London Riots III - thoughts from Michael Kelly

To Michael Kelly it was clear, it was/is all Sinatra’s fault as the prototypical iconic celebrity.

“The iconic celebrity is the result of the central confusion of the age, which is that people possessed of creative or artistic gifts are somehow teachers—role models—in matters of personal conduct.”

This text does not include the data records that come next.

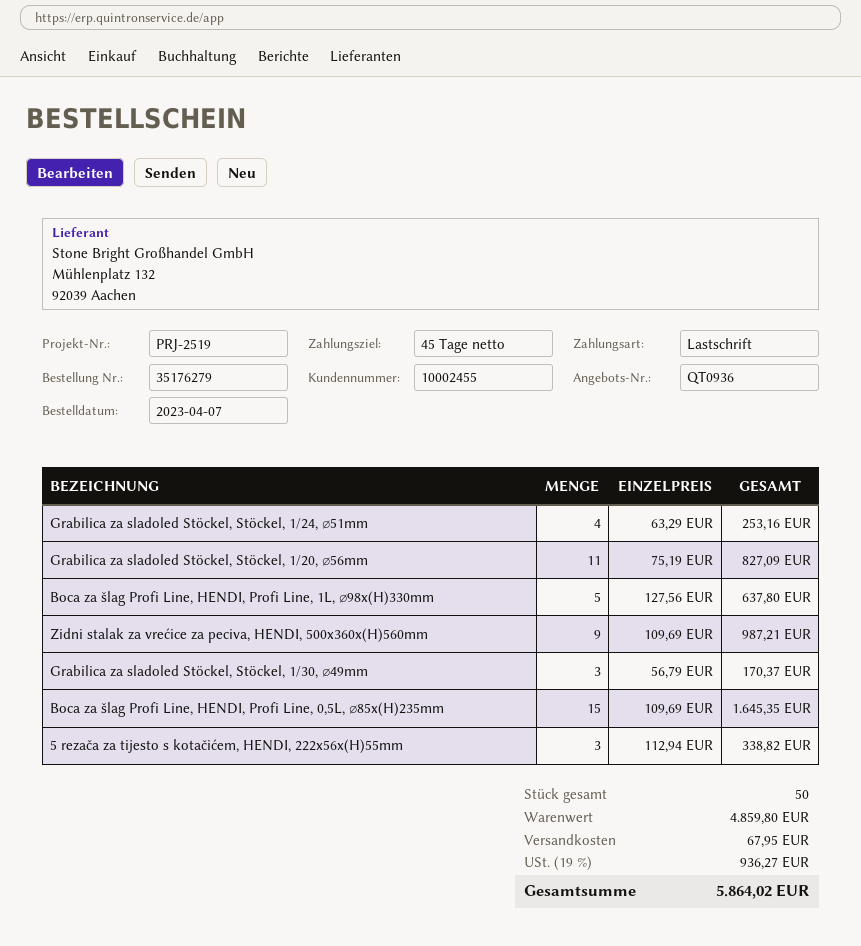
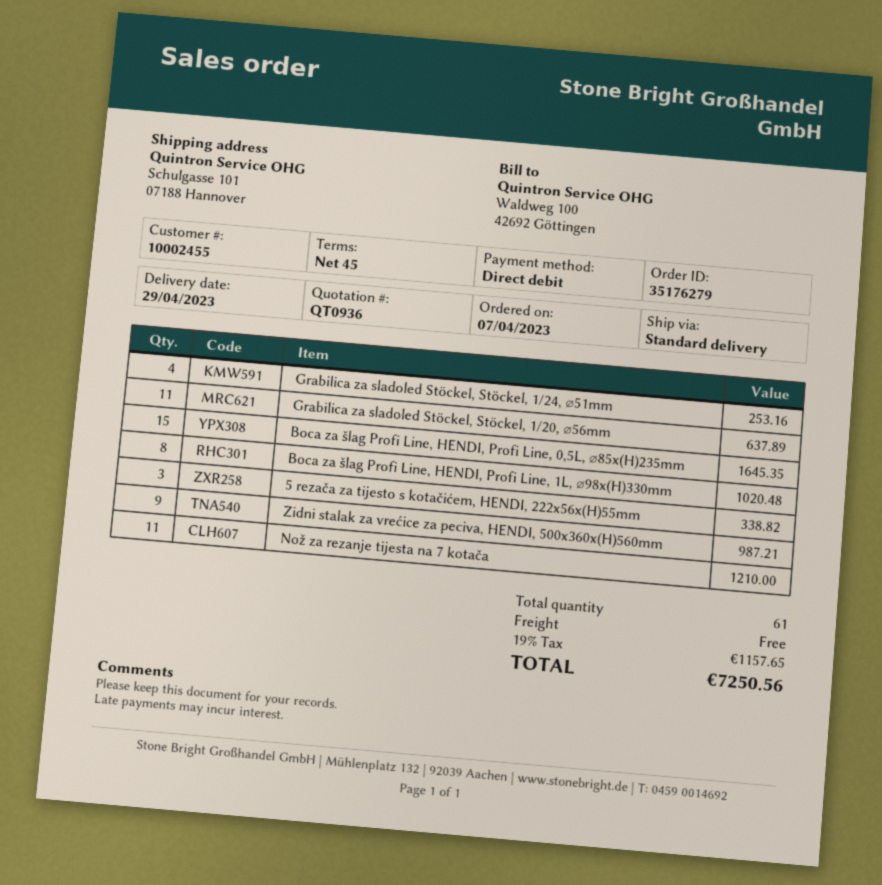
Grabilica za sladoled Stöckel, Stöckel, 1/20, ⌀56mm: 11 for 827.09 -> 11 for 637.89
Boca za šlag Profi Line, HENDI, Profi Line, 1L, ⌀98x(H)330mm: 5 for 637.80 -> 8 for 1020.48
Grabilica za sladoled Stöckel, Stöckel, 1/30, ⌀49mm: 3 for 170.37 -> none
Nož za rezanje tijesta na 7 kotača: none -> 11 for 1210.00
total quantity: 50 -> 61
shipping: 67.95 -> 0.00
tax: 19% = 936.27 -> 19% = 1157.65
total: 5864.02 -> 7250.56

Kelly delineates the model to be aspired to before Frank:

“He possesses an outward cynicism, but this is understood to be merely clothing; at his core, he is a square….He is willing to die for his beliefs, and his beliefs are, although he takes pains to hide it, old fashioned.  He believes in truth, justice, and the American way and love.  He is, after his fashion, a gentleman and, in a quite modern manner, a sexual egalitarian.  He is forthright, contemptuous of dishonesty in all its forms, from posing to lying….He is honorable and virtuous, although he is properly suspicious of men who talk about honor and virtue.  He may be world-weary, but he is not ironic.”

Then came Sinatra:

“The new cool man that Sinatra defined was a very different creature.  Cool said the old values were for suckers.  Cool was looking out for number one always.  Cool didn’t get mad; it got even.  Cool didn’t go to war: Saps went to war, and anyway, cool had no beliefs it was willing to die for….Cool was a cad and boastful about it; in cool’s philosophy, the lady was always a tramp, and to be treated accordingly.  Cool was not on the side of the law; cool made its own laws….cool was nihilistic.  Cool was not virtuous; it reveled in vice.  Before cool, being good was still hip; after cool, only being bad was.”